═════ Exercise data ═════

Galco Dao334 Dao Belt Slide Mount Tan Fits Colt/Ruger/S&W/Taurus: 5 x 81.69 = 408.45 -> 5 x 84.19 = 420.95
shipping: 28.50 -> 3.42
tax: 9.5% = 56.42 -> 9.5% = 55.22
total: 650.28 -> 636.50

═════
═════ Exercise data ═════

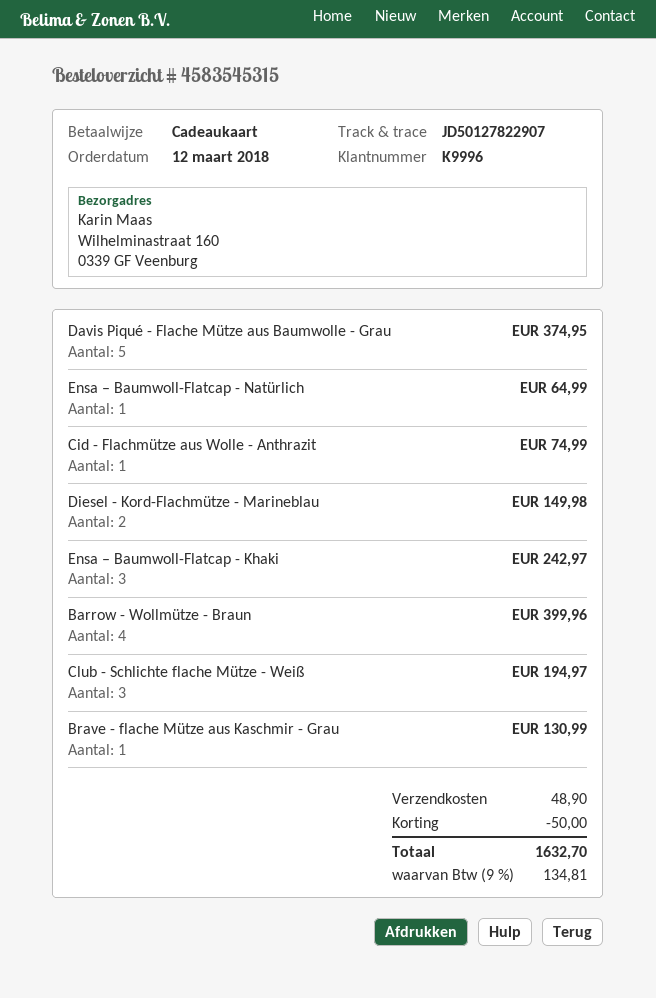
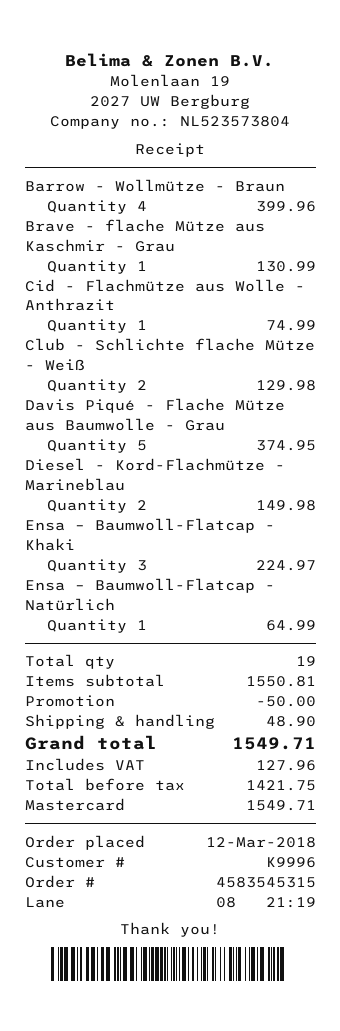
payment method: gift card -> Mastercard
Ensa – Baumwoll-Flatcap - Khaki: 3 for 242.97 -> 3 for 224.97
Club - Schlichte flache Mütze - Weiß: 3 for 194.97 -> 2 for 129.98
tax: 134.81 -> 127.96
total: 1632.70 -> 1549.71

═════
═════ Exercise data ═════

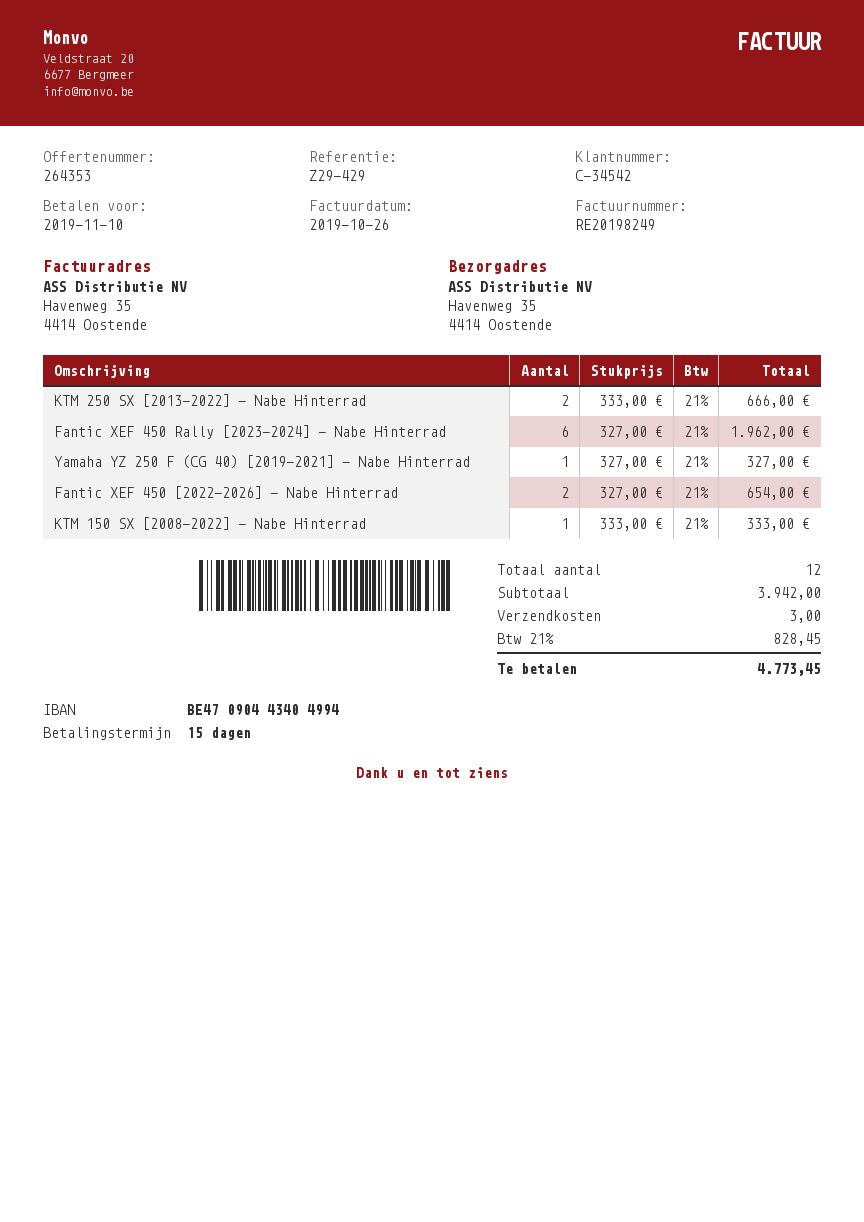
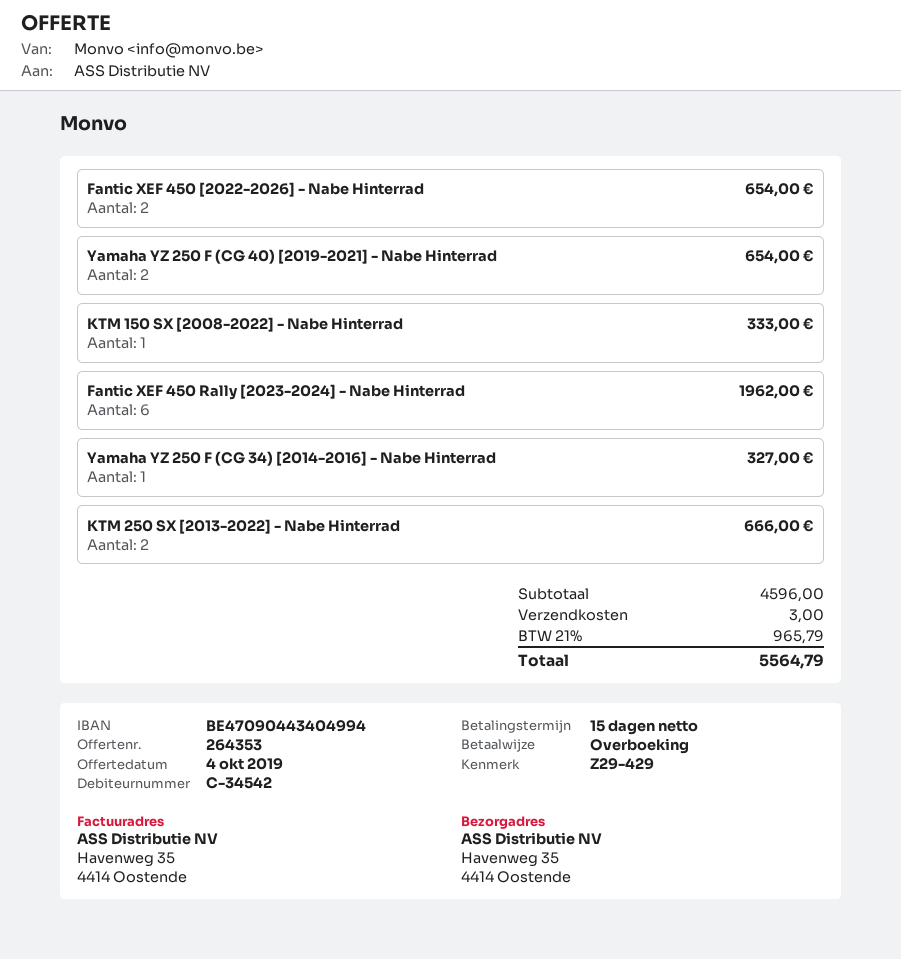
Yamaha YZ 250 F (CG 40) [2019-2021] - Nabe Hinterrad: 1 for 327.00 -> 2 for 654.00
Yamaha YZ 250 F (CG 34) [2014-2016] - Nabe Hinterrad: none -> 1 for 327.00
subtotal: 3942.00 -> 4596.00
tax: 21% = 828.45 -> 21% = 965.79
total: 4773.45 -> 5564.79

═════

In the material above, locate the line containing "Galco Dao334 Dao" and the line containing "total: 650.28 -> 636.50". Transcribe exactly those two lines and every line between them, and nothing more.

Galco Dao334 Dao Belt Slide Mount Tan Fits Colt/Ruger/S&W/Taurus: 5 x 81.69 = 408.45 -> 5 x 84.19 = 420.95
shipping: 28.50 -> 3.42
tax: 9.5% = 56.42 -> 9.5% = 55.22
total: 650.28 -> 636.50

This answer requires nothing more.